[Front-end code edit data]

┄┄┄┄┄┄┄┄┄┄

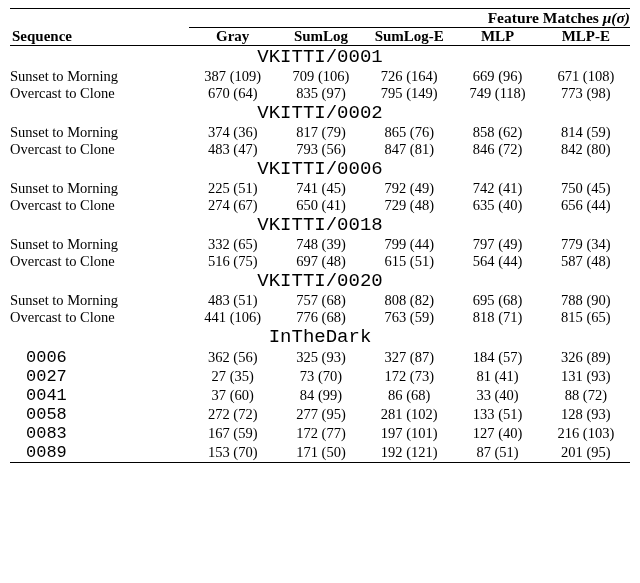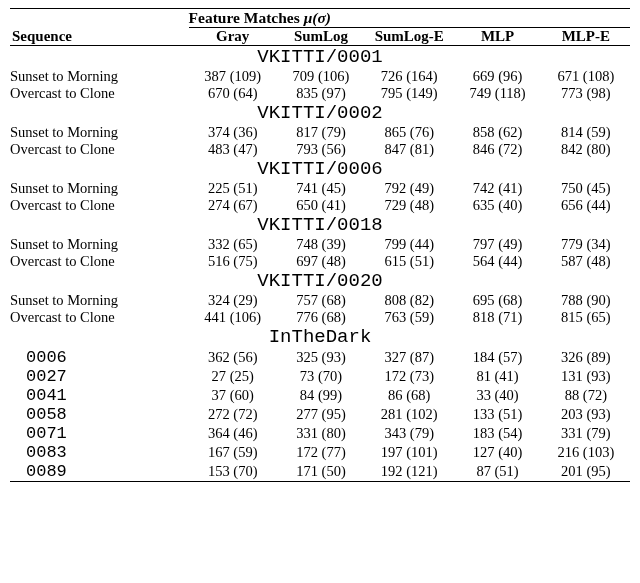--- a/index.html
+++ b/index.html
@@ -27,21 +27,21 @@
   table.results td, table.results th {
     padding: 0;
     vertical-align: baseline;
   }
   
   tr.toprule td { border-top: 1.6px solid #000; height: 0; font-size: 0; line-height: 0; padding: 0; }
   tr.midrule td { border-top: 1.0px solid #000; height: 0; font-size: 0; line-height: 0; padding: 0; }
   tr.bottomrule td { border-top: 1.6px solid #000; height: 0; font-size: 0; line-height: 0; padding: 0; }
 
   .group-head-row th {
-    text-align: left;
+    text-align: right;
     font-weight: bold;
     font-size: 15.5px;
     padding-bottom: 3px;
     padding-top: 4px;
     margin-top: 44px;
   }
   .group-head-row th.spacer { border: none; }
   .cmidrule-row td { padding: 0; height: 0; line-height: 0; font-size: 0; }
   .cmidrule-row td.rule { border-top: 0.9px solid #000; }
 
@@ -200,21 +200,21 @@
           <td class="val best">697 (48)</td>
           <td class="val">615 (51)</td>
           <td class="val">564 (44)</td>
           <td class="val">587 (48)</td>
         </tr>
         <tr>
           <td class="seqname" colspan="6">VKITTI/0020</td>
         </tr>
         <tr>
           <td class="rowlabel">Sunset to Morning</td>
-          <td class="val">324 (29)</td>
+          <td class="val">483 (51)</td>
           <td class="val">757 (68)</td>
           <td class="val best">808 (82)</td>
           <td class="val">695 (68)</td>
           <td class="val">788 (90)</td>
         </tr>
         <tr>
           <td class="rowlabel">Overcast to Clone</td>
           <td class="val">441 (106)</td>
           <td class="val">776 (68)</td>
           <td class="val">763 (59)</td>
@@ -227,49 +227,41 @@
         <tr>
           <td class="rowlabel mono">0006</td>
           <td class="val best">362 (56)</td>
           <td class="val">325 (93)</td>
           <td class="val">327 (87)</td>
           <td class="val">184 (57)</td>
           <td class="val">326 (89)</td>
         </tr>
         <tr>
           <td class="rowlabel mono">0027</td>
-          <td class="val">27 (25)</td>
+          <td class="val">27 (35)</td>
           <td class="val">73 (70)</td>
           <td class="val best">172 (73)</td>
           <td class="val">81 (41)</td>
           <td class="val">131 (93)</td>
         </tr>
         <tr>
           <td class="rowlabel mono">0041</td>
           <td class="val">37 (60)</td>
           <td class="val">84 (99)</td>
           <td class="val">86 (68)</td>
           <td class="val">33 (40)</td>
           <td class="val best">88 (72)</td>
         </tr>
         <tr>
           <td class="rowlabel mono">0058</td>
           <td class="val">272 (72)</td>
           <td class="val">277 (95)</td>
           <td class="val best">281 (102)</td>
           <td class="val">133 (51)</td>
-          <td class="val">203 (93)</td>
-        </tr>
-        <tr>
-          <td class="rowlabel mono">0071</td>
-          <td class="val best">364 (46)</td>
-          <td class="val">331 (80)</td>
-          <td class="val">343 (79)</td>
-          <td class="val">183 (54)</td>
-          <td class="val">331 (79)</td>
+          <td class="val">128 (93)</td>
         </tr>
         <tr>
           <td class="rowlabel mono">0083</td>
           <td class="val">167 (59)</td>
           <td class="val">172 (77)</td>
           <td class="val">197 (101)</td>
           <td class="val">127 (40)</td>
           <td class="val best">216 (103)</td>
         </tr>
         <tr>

┄┄┄┄┄┄┄┄┄┄

■ **WHAT NEEDS TO BE DONE**
All the lines above are to be reproduced exactly, except the pictures.

■ **SOLUTION TO THIS PROBLEM**
--- a/index.html
+++ b/index.html
@@ -27,21 +27,21 @@
   table.results td, table.results th {
     padding: 0;
     vertical-align: baseline;
   }
   
   tr.toprule td { border-top: 1.6px solid #000; height: 0; font-size: 0; line-height: 0; padding: 0; }
   tr.midrule td { border-top: 1.0px solid #000; height: 0; font-size: 0; line-height: 0; padding: 0; }
   tr.bottomrule td { border-top: 1.6px solid #000; height: 0; font-size: 0; line-height: 0; padding: 0; }
 
   .group-head-row th {
-    text-align: left;
+    text-align: right;
     font-weight: bold;
     font-size: 15.5px;
     padding-bottom: 3px;
     padding-top: 4px;
     margin-top: 44px;
   }
   .group-head-row th.spacer { border: none; }
   .cmidrule-row td { padding: 0; height: 0; line-height: 0; font-size: 0; }
   .cmidrule-row td.rule { border-top: 0.9px solid #000; }
 
@@ -200,21 +200,21 @@
           <td class="val best">697 (48)</td>
           <td class="val">615 (51)</td>
           <td class="val">564 (44)</td>
           <td class="val">587 (48)</td>
         </tr>
         <tr>
           <td class="seqname" colspan="6">VKITTI/0020</td>
         </tr>
         <tr>
           <td class="rowlabel">Sunset to Morning</td>
-          <td class="val">324 (29)</td>
+          <td class="val">483 (51)</td>
           <td class="val">757 (68)</td>
           <td class="val best">808 (82)</td>
           <td class="val">695 (68)</td>
           <td class="val">788 (90)</td>
         </tr>
         <tr>
           <td class="rowlabel">Overcast to Clone</td>
           <td class="val">441 (106)</td>
           <td class="val">776 (68)</td>
           <td class="val">763 (59)</td>
@@ -227,49 +227,41 @@
         <tr>
           <td class="rowlabel mono">0006</td>
           <td class="val best">362 (56)</td>
           <td class="val">325 (93)</td>
           <td class="val">327 (87)</td>
           <td class="val">184 (57)</td>
           <td class="val">326 (89)</td>
         </tr>
         <tr>
           <td class="rowlabel mono">0027</td>
-          <td class="val">27 (25)</td>
+          <td class="val">27 (35)</td>
           <td class="val">73 (70)</td>
           <td class="val best">172 (73)</td>
           <td class="val">81 (41)</td>
           <td class="val">131 (93)</td>
         </tr>
         <tr>
           <td class="rowlabel mono">0041</td>
           <td class="val">37 (60)</td>
           <td class="val">84 (99)</td>
           <td class="val">86 (68)</td>
           <td class="val">33 (40)</td>
           <td class="val best">88 (72)</td>
         </tr>
         <tr>
           <td class="rowlabel mono">0058</td>
           <td class="val">272 (72)</td>
           <td class="val">277 (95)</td>
           <td class="val best">281 (102)</td>
           <td class="val">133 (51)</td>
-          <td class="val">203 (93)</td>
-        </tr>
-        <tr>
-          <td class="rowlabel mono">0071</td>
-          <td class="val best">364 (46)</td>
-          <td class="val">331 (80)</td>
-          <td class="val">343 (79)</td>
-          <td class="val">183 (54)</td>
-          <td class="val">331 (79)</td>
+          <td class="val">128 (93)</td>
         </tr>
         <tr>
           <td class="rowlabel mono">0083</td>
           <td class="val">167 (59)</td>
           <td class="val">172 (77)</td>
           <td class="val">197 (101)</td>
           <td class="val">127 (40)</td>
           <td class="val best">216 (103)</td>
         </tr>
         <tr>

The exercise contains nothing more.